• RECORDS FOR PROCESSING:

[Start of Attachment]

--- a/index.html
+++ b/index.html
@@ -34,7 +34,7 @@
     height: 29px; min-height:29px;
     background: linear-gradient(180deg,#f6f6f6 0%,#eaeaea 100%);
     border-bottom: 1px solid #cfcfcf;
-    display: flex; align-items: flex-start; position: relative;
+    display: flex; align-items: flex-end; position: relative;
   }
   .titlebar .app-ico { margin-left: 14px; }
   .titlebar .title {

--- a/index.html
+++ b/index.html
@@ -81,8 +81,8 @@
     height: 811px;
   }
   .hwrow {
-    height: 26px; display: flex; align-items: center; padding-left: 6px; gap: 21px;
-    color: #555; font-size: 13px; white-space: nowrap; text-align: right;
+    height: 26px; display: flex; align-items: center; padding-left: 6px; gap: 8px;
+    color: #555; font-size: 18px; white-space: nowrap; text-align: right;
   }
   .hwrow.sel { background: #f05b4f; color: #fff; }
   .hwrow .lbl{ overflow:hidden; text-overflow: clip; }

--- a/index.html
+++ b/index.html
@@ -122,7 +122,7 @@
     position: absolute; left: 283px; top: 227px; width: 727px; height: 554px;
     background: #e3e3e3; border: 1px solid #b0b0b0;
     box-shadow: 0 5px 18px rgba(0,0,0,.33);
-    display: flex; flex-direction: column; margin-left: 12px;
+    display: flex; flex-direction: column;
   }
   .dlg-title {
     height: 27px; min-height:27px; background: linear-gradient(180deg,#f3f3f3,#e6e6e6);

[End of Attachment]
[Start of Attachment]

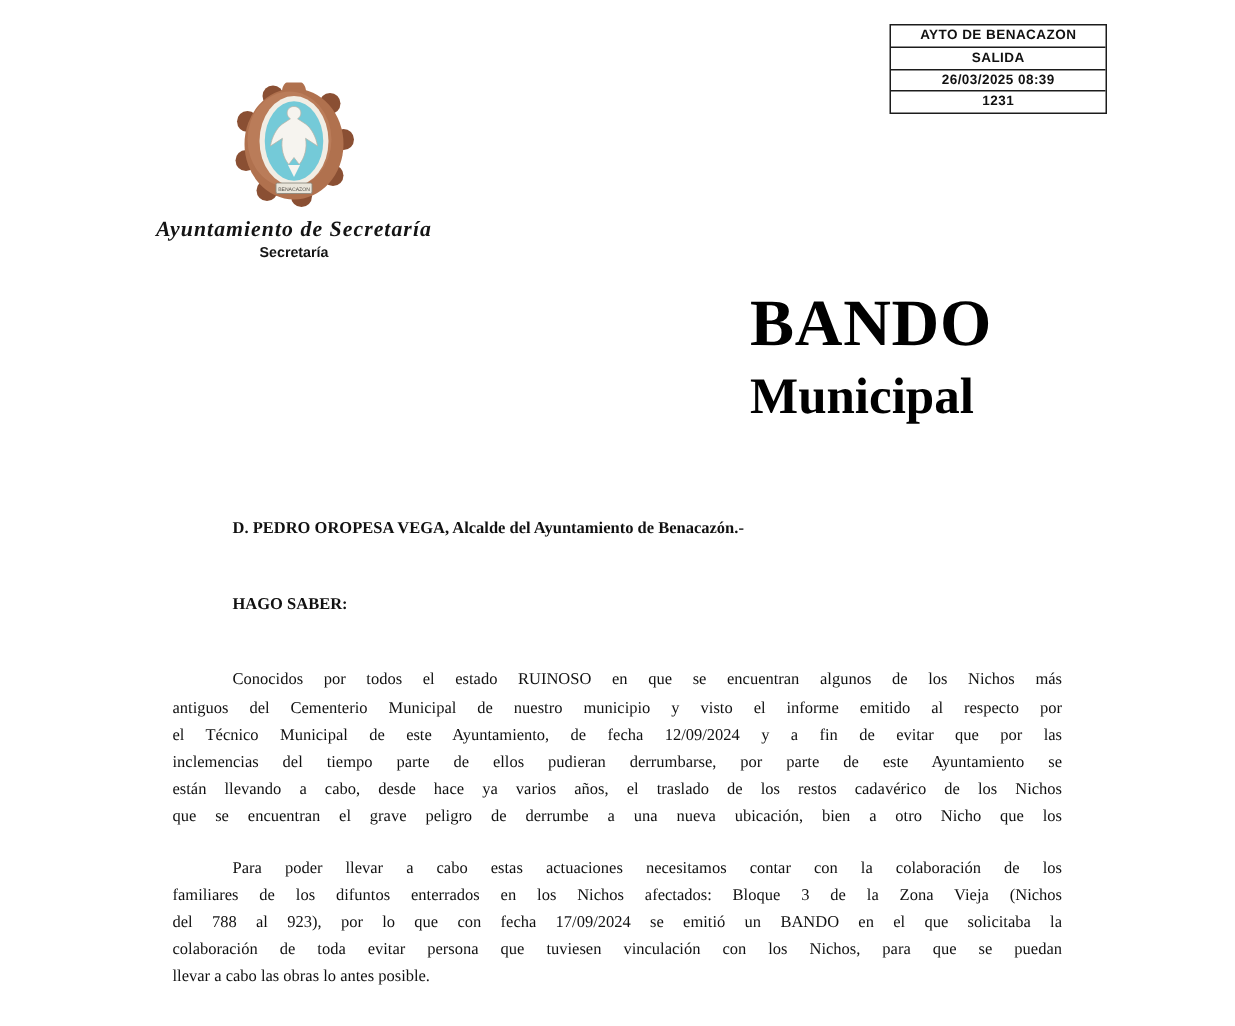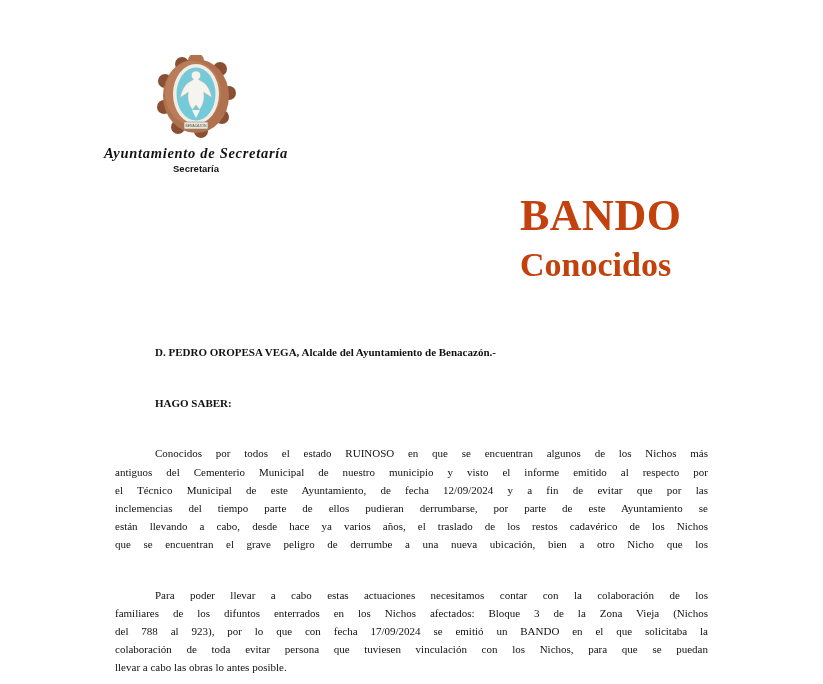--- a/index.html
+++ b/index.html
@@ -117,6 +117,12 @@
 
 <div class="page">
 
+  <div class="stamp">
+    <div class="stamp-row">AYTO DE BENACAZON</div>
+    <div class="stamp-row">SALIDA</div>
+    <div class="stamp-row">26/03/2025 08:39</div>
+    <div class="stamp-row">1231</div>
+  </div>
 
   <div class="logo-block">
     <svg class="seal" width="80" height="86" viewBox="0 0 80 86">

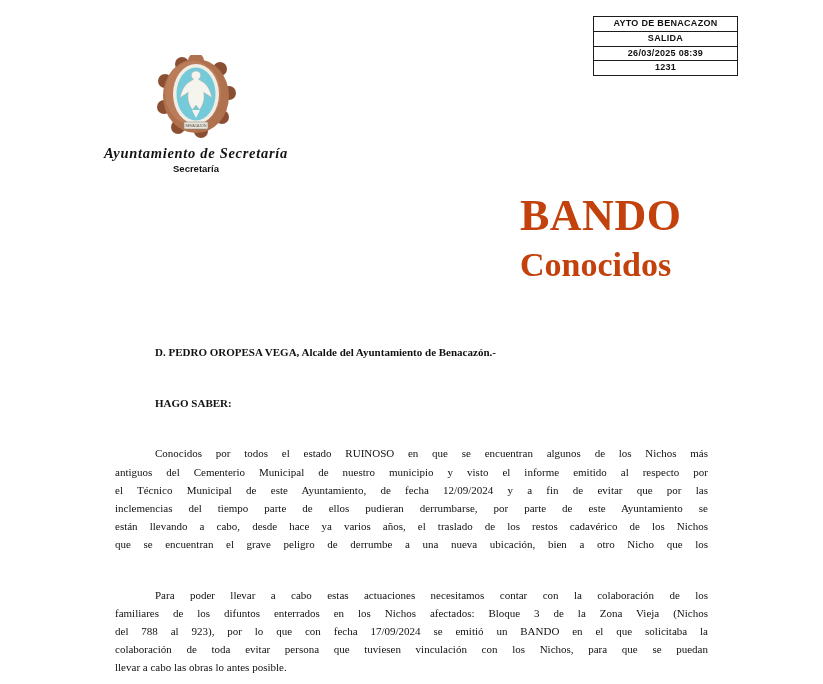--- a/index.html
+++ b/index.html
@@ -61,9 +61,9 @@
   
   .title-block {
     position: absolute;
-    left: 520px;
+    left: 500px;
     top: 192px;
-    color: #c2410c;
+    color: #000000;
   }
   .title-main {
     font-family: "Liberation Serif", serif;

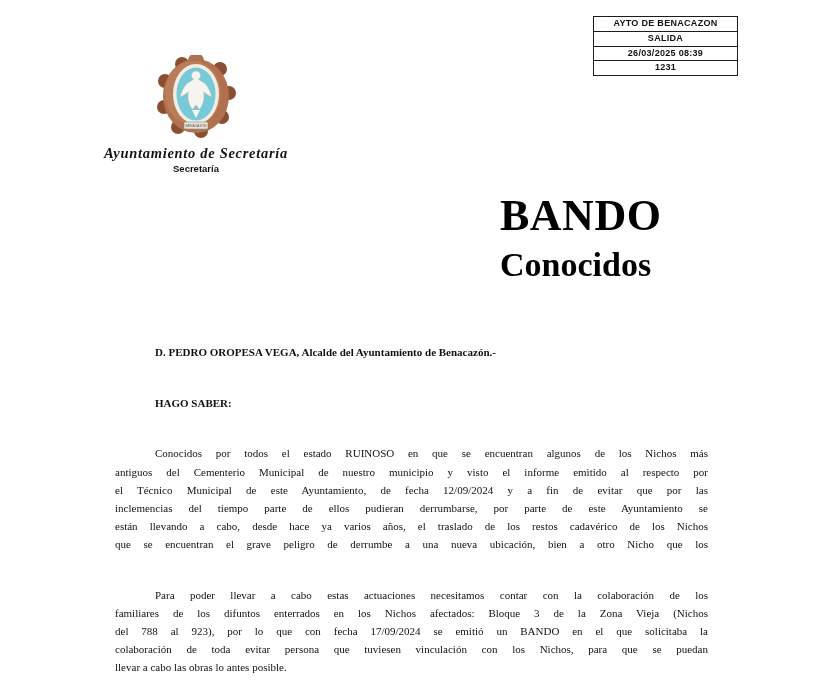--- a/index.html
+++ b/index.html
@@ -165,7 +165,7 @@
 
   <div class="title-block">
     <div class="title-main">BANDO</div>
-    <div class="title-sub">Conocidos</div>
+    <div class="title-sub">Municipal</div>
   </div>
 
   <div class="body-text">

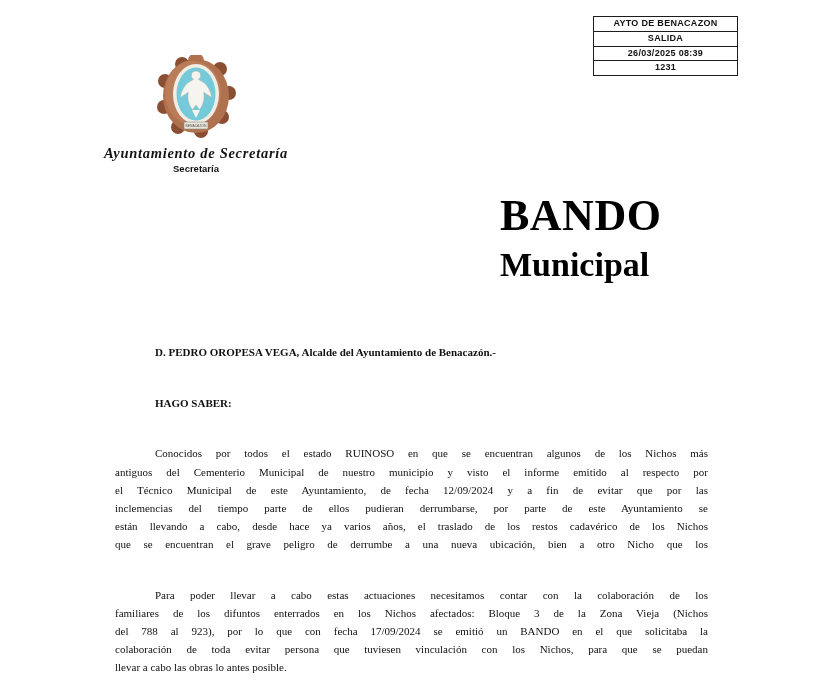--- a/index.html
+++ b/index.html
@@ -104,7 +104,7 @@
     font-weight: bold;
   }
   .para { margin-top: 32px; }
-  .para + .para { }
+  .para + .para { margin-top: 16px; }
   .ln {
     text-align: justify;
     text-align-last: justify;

[End of Attachment]

• DIRECTIONS: Look through the material above and print exactly the lines from the one containing "height: 811px;" to the one containing "background: #e3e3e3; border: 1px", both included, and nothing more.

• RESULT:
     height: 811px;
   }
   .hwrow {
-    height: 26px; display: flex; align-items: center; padding-left: 6px; gap: 21px;
-    color: #555; font-size: 13px; white-space: nowrap; text-align: right;
+    height: 26px; display: flex; align-items: center; padding-left: 6px; gap: 8px;
+    color: #555; font-size: 18px; white-space: nowrap; text-align: right;
   }
   .hwrow.sel { background: #f05b4f; color: #fff; }
   .hwrow .lbl{ overflow:hidden; text-overflow: clip; }

--- a/index.html
+++ b/index.html
@@ -122,7 +122,7 @@
     position: absolute; left: 283px; top: 227px; width: 727px; height: 554px;
     background: #e3e3e3; border: 1px solid #b0b0b0;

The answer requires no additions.